The wind whips around us trying to push us off balance as we pick our way across the flat topped summit. Thick moss obscures the ankle-twisting boulders and rocks beneath its lush green carpet. Walking is hard. Talking, or rather hearing anything other than the howling wind, is impossible. It is battering.
Tired of being surrounded by the throngs of tourists (of which we are, of course, too), we set off to scale Mout Esja. Although only 914 metres high, Mount Esja dominates Reykjavík’s skyline and provides a stunning backdrop to Iceland’s capital city.

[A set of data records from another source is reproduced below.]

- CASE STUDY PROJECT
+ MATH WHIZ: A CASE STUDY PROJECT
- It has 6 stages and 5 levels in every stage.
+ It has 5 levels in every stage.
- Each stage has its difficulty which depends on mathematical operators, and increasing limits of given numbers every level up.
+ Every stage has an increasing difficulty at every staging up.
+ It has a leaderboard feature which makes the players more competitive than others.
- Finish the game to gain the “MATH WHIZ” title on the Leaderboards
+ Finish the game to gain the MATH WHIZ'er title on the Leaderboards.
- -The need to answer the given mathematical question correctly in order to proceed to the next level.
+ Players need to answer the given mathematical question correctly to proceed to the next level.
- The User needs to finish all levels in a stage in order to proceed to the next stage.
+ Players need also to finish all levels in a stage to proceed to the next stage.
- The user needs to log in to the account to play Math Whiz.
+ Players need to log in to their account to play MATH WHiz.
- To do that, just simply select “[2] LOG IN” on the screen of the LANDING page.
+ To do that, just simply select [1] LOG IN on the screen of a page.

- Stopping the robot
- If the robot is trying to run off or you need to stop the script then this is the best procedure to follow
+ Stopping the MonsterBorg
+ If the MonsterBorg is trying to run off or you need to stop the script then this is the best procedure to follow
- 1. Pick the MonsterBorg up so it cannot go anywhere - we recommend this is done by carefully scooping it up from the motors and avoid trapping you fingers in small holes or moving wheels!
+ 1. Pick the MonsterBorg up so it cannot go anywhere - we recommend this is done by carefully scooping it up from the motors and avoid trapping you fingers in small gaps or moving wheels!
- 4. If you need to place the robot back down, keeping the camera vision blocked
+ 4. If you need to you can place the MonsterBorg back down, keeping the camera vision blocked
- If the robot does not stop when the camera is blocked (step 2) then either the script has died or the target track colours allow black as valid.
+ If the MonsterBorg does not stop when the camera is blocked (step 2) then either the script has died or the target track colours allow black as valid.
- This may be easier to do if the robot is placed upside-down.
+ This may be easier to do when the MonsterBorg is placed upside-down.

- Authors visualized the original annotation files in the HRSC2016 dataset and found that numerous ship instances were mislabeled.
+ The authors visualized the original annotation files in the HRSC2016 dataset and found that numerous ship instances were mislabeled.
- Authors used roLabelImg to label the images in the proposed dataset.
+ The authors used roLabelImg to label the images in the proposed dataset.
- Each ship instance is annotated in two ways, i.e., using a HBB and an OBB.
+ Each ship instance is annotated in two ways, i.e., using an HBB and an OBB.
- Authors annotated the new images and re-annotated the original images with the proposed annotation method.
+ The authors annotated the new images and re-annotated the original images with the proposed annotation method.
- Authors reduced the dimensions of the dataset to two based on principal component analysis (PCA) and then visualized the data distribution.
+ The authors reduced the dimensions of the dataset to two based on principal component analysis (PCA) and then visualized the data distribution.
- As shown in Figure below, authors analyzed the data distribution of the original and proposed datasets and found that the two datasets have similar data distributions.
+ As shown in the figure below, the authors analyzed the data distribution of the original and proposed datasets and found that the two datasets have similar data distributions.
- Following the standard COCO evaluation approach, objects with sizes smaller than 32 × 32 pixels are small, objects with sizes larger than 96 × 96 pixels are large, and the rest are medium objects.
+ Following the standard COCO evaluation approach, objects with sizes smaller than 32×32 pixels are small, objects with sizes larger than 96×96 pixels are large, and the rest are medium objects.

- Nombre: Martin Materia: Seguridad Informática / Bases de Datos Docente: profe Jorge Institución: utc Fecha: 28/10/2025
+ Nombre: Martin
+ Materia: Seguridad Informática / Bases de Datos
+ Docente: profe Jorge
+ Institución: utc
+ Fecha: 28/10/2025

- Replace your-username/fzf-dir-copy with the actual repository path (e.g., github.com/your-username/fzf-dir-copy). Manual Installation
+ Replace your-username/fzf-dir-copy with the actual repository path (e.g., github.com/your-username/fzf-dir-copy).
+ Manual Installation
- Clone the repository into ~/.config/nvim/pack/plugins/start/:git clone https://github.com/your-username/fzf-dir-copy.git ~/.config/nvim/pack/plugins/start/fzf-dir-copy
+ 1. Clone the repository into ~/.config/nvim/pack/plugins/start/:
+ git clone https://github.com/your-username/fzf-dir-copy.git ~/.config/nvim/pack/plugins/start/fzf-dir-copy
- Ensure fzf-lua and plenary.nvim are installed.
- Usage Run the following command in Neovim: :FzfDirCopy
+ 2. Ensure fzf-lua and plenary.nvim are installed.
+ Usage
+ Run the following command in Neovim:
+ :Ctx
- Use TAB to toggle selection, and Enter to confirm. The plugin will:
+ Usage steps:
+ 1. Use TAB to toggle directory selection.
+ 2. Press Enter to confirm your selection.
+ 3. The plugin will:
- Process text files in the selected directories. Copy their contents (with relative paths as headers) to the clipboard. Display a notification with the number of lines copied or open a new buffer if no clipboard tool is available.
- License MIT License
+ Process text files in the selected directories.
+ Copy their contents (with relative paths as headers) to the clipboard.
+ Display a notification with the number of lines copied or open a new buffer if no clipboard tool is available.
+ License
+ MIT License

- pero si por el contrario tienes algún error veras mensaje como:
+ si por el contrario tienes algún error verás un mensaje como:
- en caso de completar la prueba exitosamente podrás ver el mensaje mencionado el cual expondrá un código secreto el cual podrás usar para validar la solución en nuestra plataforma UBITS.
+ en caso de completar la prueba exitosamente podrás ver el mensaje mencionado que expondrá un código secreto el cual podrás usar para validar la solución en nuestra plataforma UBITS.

As we set off from the car park and closed restaurant at Esjustofa on the well-signed, easy to follow trail, it is breezy. It gets progressively breezier the higher we ascend. Stopping for a breather we look down across Faxaflói Bay, Reykavik shining in the distance.
The track is divided into sections marked with signs along the way. The sign for Steinn is attached to a huge boulder but even this is not impervious to the relentless wind on the mountain as it lies toppled across the path – the trail marker still fixed steadfastly to the monolith.
After a short scramble near the top, we reach the summit of Þverfellshorn. We plan to cross the summit plateau and descend a large gully marked on the map as Gunnlaugsskarŏ. The plateau, aside from the odd cairn in the distance, is largely featureless.
Wind-blasted tears stream down our faces as we scour the edges of the ridge for the descent gully. I climb down a loose gully tentatively to see if this leads to the descent trail. I cannot see over the edge but I sense a large drop so reverse up, equally tentatively. We continue along the edge of the range and see a broader gully. Wild flowers cling to its flanks, marginally sheltered from the wind of the summit. Despite it being August, snow still lies in the gully.
Delicately descending the loose stones in the gully, the trail leads to a flank on the mountain where the going gets a bit easier. As we descend the rump, I look back up and see the earlier gully that I so tentatively investigated. I can see from here it leads to a large vertical waterfall.
The descent gully was not straightforward to find if you are not familiar with the mountain and I would not recommend this route when it is windy or when the summit is in white out through rain or low cloud.
But the hike was certainly a blast of fresh air and definitely did blow away the cobwebs.
How to get here:
The trail starts at Esjustofa just off Route 1 north of Reykavik and Mosfellsbær. This is a 20 minute drive from the capital or you can catch the number 15 bus from Hlemmur Bus Station and change at Háholt in Mosfellsbær for the number 57 which brings you to the Esjustofa car park.
How long: It took us around 4.5 hours to complete the circular route back to the car park.
When to go: June to September (dependent on snowfall)
Cost: There is no charge for parking or using the trail.